What is your view of AI writing text?

Media often depict automatic writing as a kind of competition between humans and computers. I try to emphasize that we don't need to look at AI this way. My view is that automatic writing provides a great opportunity for a new kind of human-computer interaction. The goal might not be to completely simulate human writing. I would like to see some people benefit from the interaction with the computer by becoming better creative writers themselves.

What are the most important results from your Ph.D. work?

In my Ph.D. work I developed an app called Creative Help, along with my advisor Andrew Gordon. I did experiments with people writing stories using that app. We were tracking what people wrote about, and when and how they interacted with the AI. The people who were getting the most out of the interaction were willing to be diverted by the suggestions of the app. Other people just hated it; they wanted to write their own story, and only sometimes to be helped by the machine. These sorts of tools are not going to be helpful for everyone. I am not trying to solve a problem for people that they don't have.

How are the people who are willing to use the AI benefitting from the interaction?

AI is really good at supporting the brainstorming process of humans. The AI generates a lot of ideas. Some are useful, some not; it is up to the human writer to judge their value. What is important is the hit rate of the ideas generated by the AI. If the ratio is 100 misses and 1 hit, that is too low, but maybe a ratio of 5 misses to 1 hit will work. That is something to explore further. Generally speaking, you can say that there is an optimum balance of suggestions that are too conventional and suggestions that are so novel that they are impossible to make sense of.

Can you give an example from your research?

Take the sentence "The child let go of the balloon." How does one continue this sentence? Many people will suggest the sentence: "The balloon flew away." That is a very predictable, and even boring, continuation. The AI might come up with a sentence like, "The wind rushed up its long straw fur to a light blue." That sounds meaningless.

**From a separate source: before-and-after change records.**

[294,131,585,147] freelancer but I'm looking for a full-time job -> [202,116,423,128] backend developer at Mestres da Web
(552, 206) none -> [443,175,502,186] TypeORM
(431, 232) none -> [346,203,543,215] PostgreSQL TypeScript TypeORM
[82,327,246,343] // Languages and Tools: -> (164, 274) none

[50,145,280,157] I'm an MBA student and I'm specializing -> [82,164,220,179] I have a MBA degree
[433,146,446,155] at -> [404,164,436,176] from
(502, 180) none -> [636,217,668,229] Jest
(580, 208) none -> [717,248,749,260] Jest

Between these two extremes of 'too conventional' and 'too novel' lies a sentence like, "The balloon burst into flames." This sounds surprising and intriguing, and that is what creative writers often want.

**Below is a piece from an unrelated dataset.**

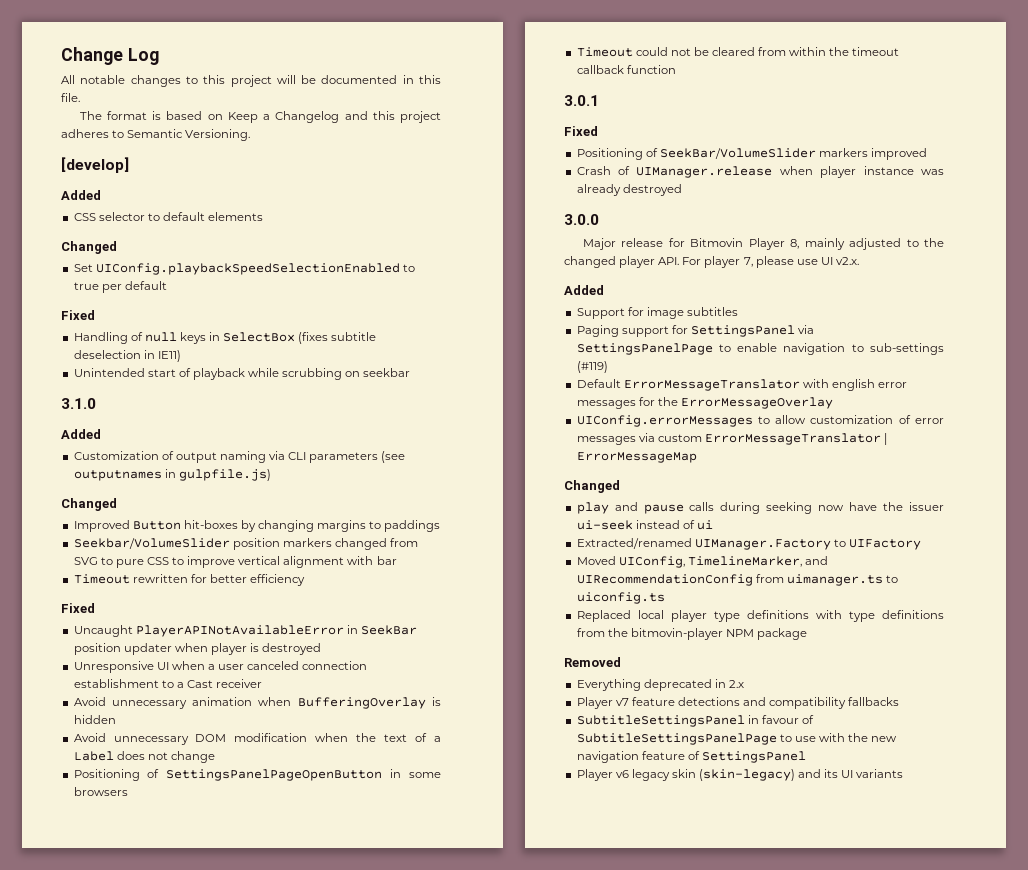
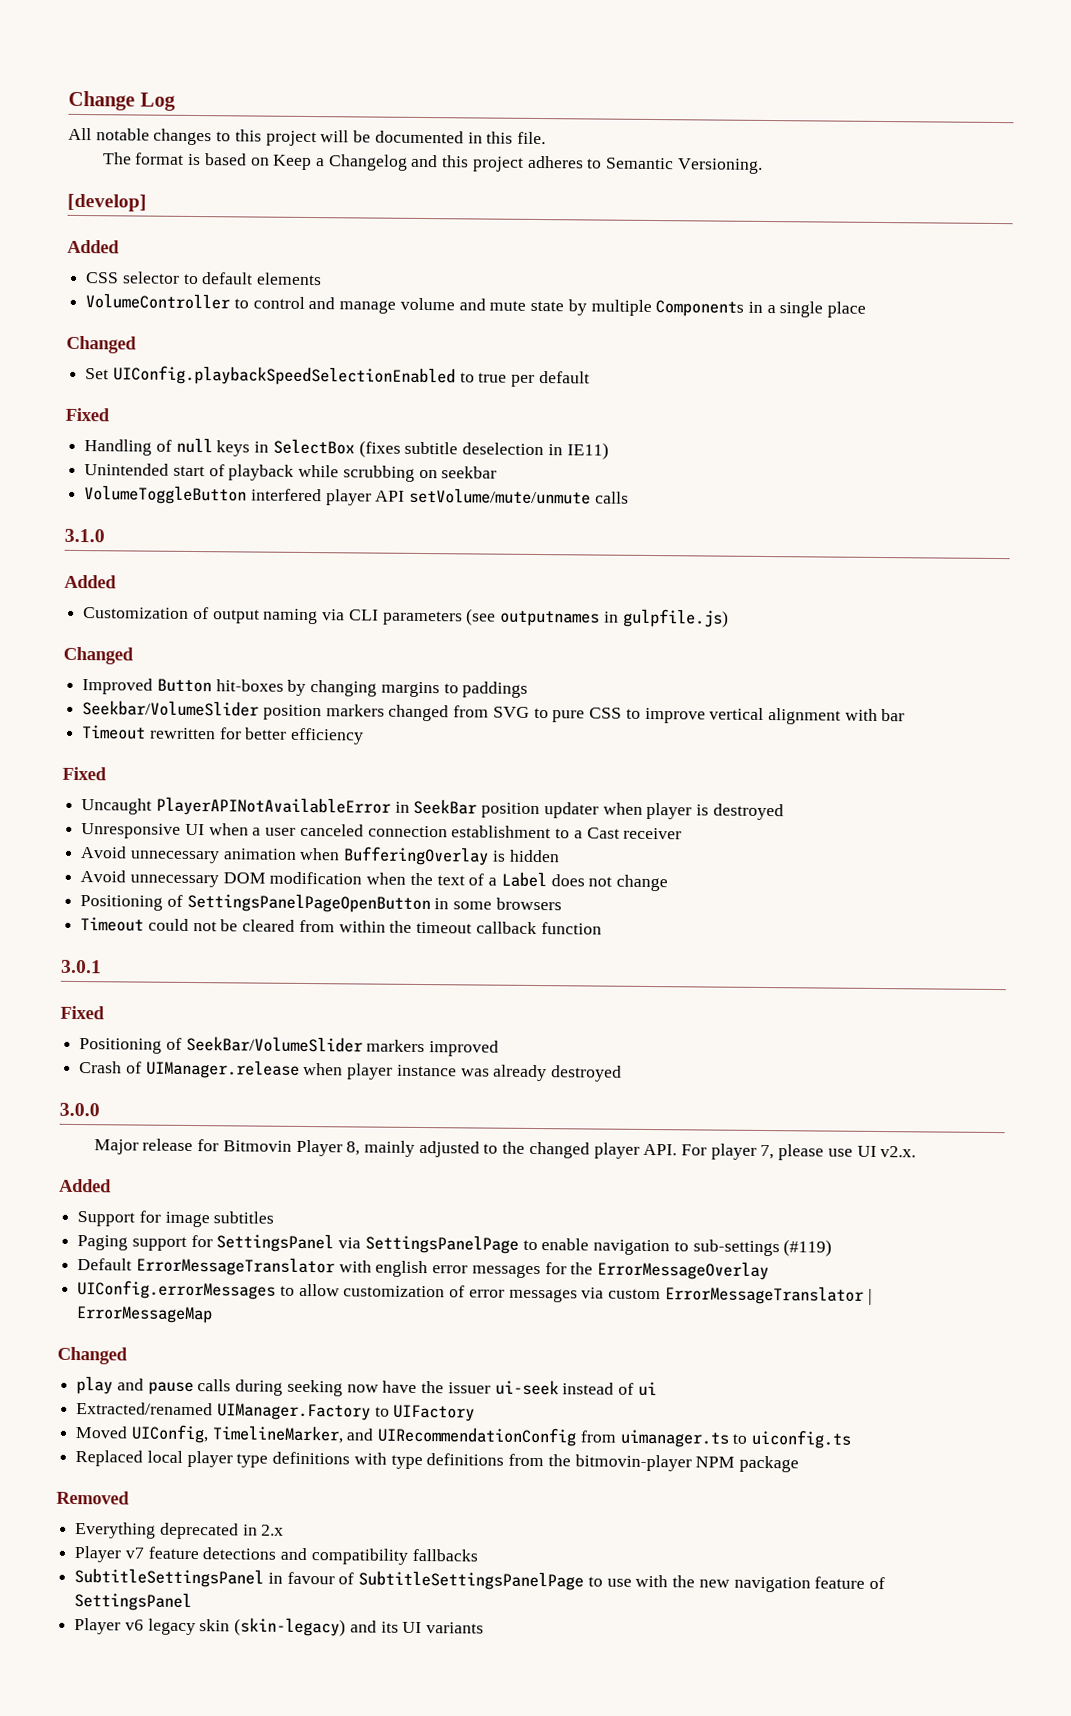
(264, 216) none -> [85,293,867,318] // VolumeController to control and manage volume and mute state by multiple Components in a single place
(411, 372) none -> [84,485,629,506] // VolumeToggleButton interfered player API setVolume/mute/unmute calls

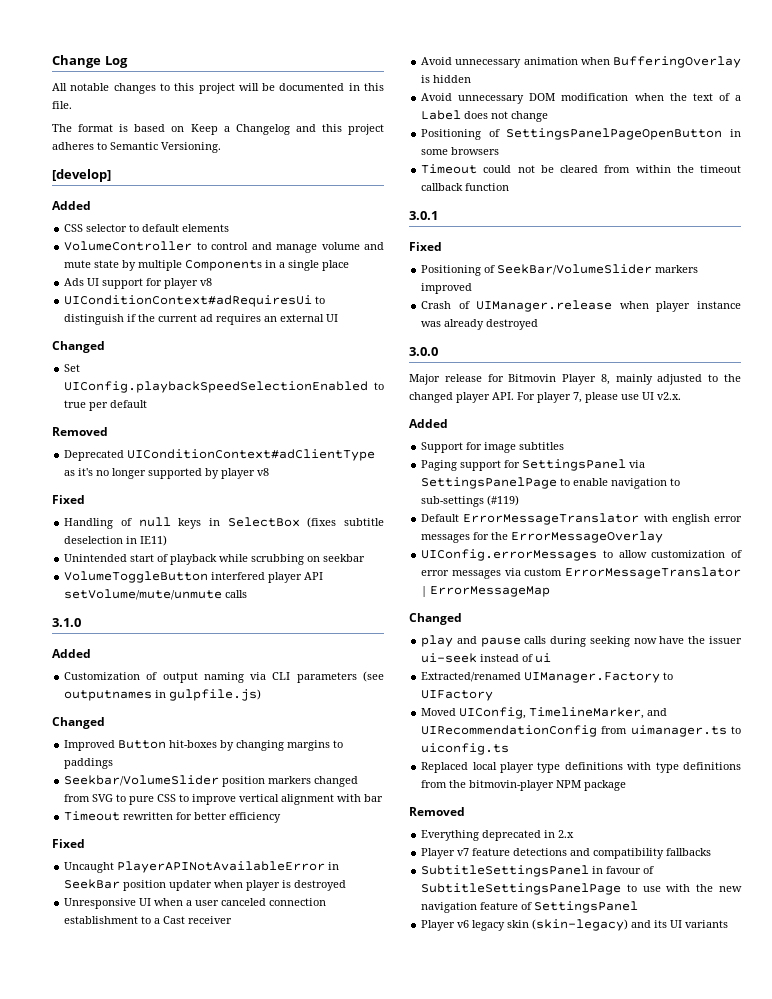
(867, 309) none -> [64,278,213,289] [64,295,326,307] [64,314,339,325] // Ads UI support for player v8 // UIConditionContext#adRequiresUi to distinguish if the current ad requires an external UI
(590, 377) none -> [52,427,108,436] [64,449,376,461] [64,468,270,479] // Removed // Deprecated UIConditionContext#adClientType as it's no longer supported by player v8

Given the current state of AI, people still tend to find that human-authored sentences overall are more meaningful than AI-generated ones. However, despite that, in my research people showed an interest in AI-generated results and in using them to become more creative themselves. In this way, I was able to demonstrate that AI can really augment human creativity.

What can we expect from AI augmentative creative writing in the near future?

I think we might see tools like GPT-3 becoming commercially viable, but there are still many challenges on the modelling and design side. We do not have a clear idea yet of what the optimal user interface should look like. Furthermore, what I found very interesting with GPT-3 is that you can instruct it on a meta-level, for example by giving the instruction "tell me a scary story." Designing good prompts for GPT-3 even became a new challenge. Finally, I also expect that automatic writing systems will learn how they can best serve an individual human writer and challenge them to go beyond their usual comfort zone.

Bennie Mols is a science and technology writer based in Amsterdam, the Netherlands.